Where Time Dwells
Contemporary Arts Museum
Houston, TX, 2000
During my hiking experiences I became aware that each trail had unique visual themes such as an abundance of boulders, a stream or a lake. Rather than having a goal at the beginning of the trail, I focused on discovering visual themes along the trail. I began taking several small analog point and shoot cameras on each hike so that I could capture one theme per camera. By using small cameras I was not slowed down by equipment and the lens of the camera became a looking device, a visual prosthetic impelling me to search further, longer and take more risks in order to capture the next image. These photos were my visual diaries and I created a card catalog filing system in my studio of 4 x 6 inch photos that were organized under thematic subject such as “stream”, “cloud”, “forest”, rather than site location.

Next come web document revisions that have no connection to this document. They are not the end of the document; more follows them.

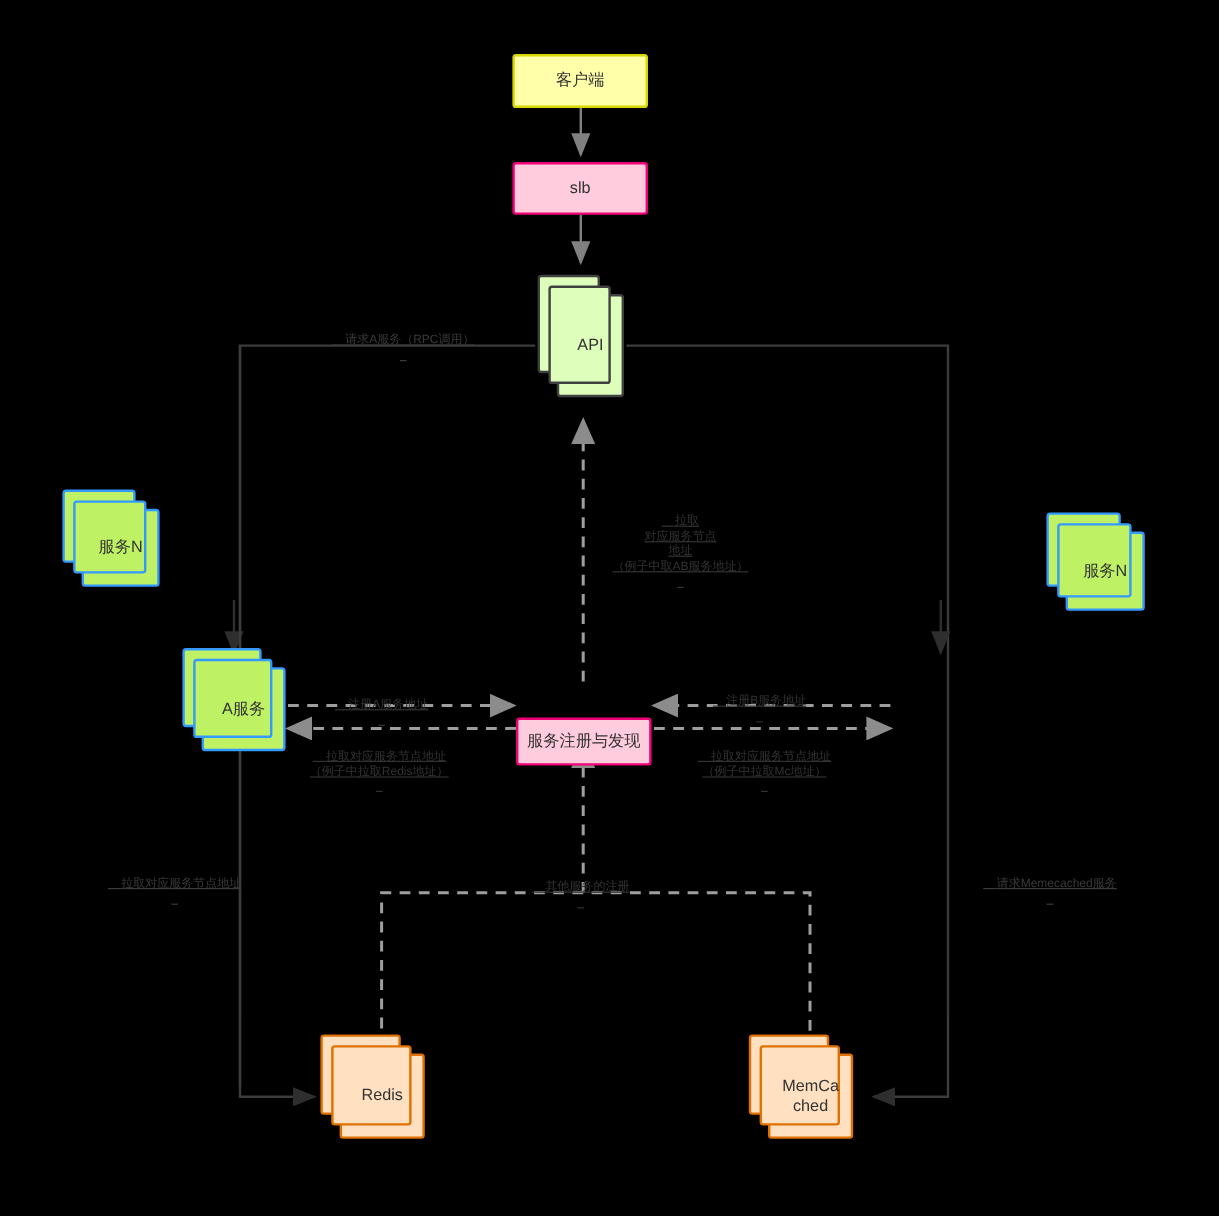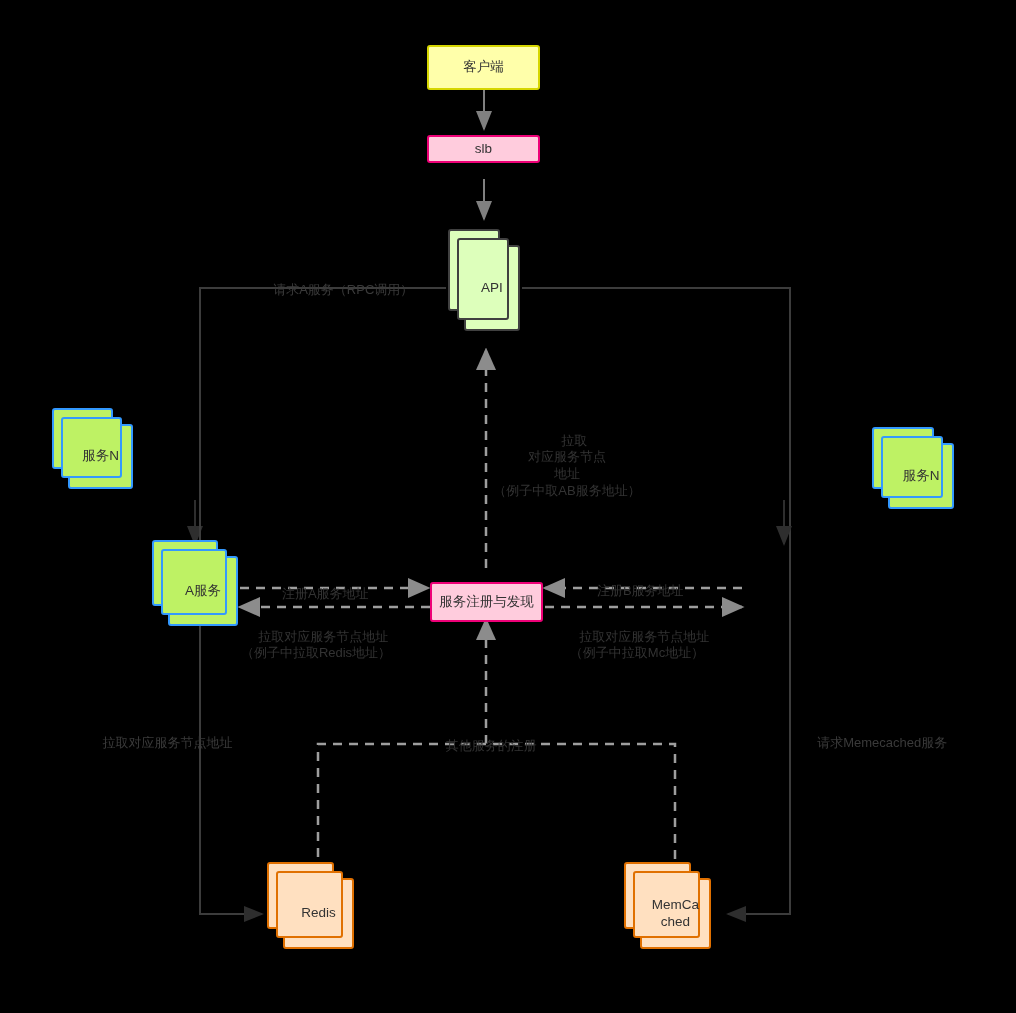--- a/index.html
+++ b/index.html
@@ -78,25 +78,26 @@
   }
   .n-store {
     background: #ffe0c0;
     border: 2px solid #e07000;
   }
 
   
   .elabel {
     position: absolute;
     color: #333333;
-    font-size: 13px;
+    font-size: 10px;
     line-height: 1.28;
     text-align: center;
     white-space: pre;
     z-index: 6;
+    text-decoration: underline;
   }
   .elabel.dim { color: #3a3a3a; }
 </style>
 </head>
 <body>
 
 <div id="canvas">
 
   <svg class="edges" viewBox="0 0 1016 1013">
     <defs>
@@ -161,42 +162,42 @@
     <g>
       <path d="M318,905 L318,744 L675,744 L675,905" fill="none" stroke="#9e9e9e" stroke-width="2.5" stroke-dasharray="9,7"></path>
       <line x1="486" y1="744" x2="486" y2="620" stroke="#9e9e9e" stroke-width="2.5" stroke-dasharray="9,7" marker-end="url(#ar-dash)"></line>
     </g>
   </svg>
 
   <div class="node n-client" style="left:427px; top:45px; width:113px; height:45px;">
     <span class="lbl">客户端</span>
   </div>
 
-  <div class="node n-slb" style="left:427px; top:135px; width:113px; height:28px;">
+  <div class="node n-slb" style="left:427px; top:135px; width:113px; height:44px;">
     <span class="lbl">slb</span>
   </div>
 
   <div class="node n-api stack" style="left:464px; top:245px; width:56px; height:86px;">
     <span class="lbl">API</span>
   </div>
 
   <div class="node n-service stack" style="left:68px; top:424px; width:65px; height:65px;">
     <span class="lbl">服务N</span>
   </div>
 
   <div class="node n-service stack" style="left:888px; top:443px; width:66px; height:66px;">
     <span class="lbl">服务N</span>
   </div>
 
   <div class="node n-service stack" style="left:168px; top:556px; width:70px; height:70px;">
     <span class="lbl">A服务</span>
   </div>
 
 
-  <div class="node n-registry" style="left:430px; top:582px; width:113px; height:40px;">
+  <div class="node n-registry" style="left:430px; top:598px; width:113px; height:40px;">
     <span class="lbl">服务注册与发现</span>
   </div>
 
   <div class="node n-store stack" style="left:283px; top:878px; width:71px; height:71px;">
     <span class="lbl">Redis</span>
   </div>
 
   <div class="node n-store stack" style="left:640px; top:878px; width:71px; height:71px; white-space:pre;">
     <span class="lbl">MemCa
 ched</span>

I began to describe the paintings from these photographs as the visual vocabulary of landscape and to name each painting Cloud, Stream, Boulder, etc.
Through the relationships of hiking through an outdoor environment, the reduction of that visual experience into a photograph, and the further reduction of that image into a painting, I explored the irreconcilabilities between my experience (continuous, analogue code) and a workable vocabulary in painting (discontinuous code). It is a fundamental struggle in my work. How does one formalize a vocabulary of something that cannot be so reduced? How does one record the sky, a canyon or a boulder?
Where Time Dwells was an exhibition of the paintings from the visual vocabulary of landscape. Each painting, 5’10” x 8’11”, is divided into a 49 panel grid. As the viewer moves from one panel to the next colors change, images blur then refocus. Individual panels are treated as contained worlds. My experience in nature becomes a source of multifarious encounters with my imagination in the studio. The format refers to change from day to day in my studio, cinematic change, abundance of information, change of season, rotation of the earth and movement of solar systems. The grid represents the idea of latitude and longitude and the sense of knowing where we are on the earth. It refers to the mosaics of satellite and shuttle photography and the geometry of form.
In a sense I have lost the landscape experience in the studio so I compose elaborate systems to remember the acute relationship to scale, distance and time that the land offered. The interaction with the two dimensional surface is as intensely experienced as the three dimensional physical interaction with the land.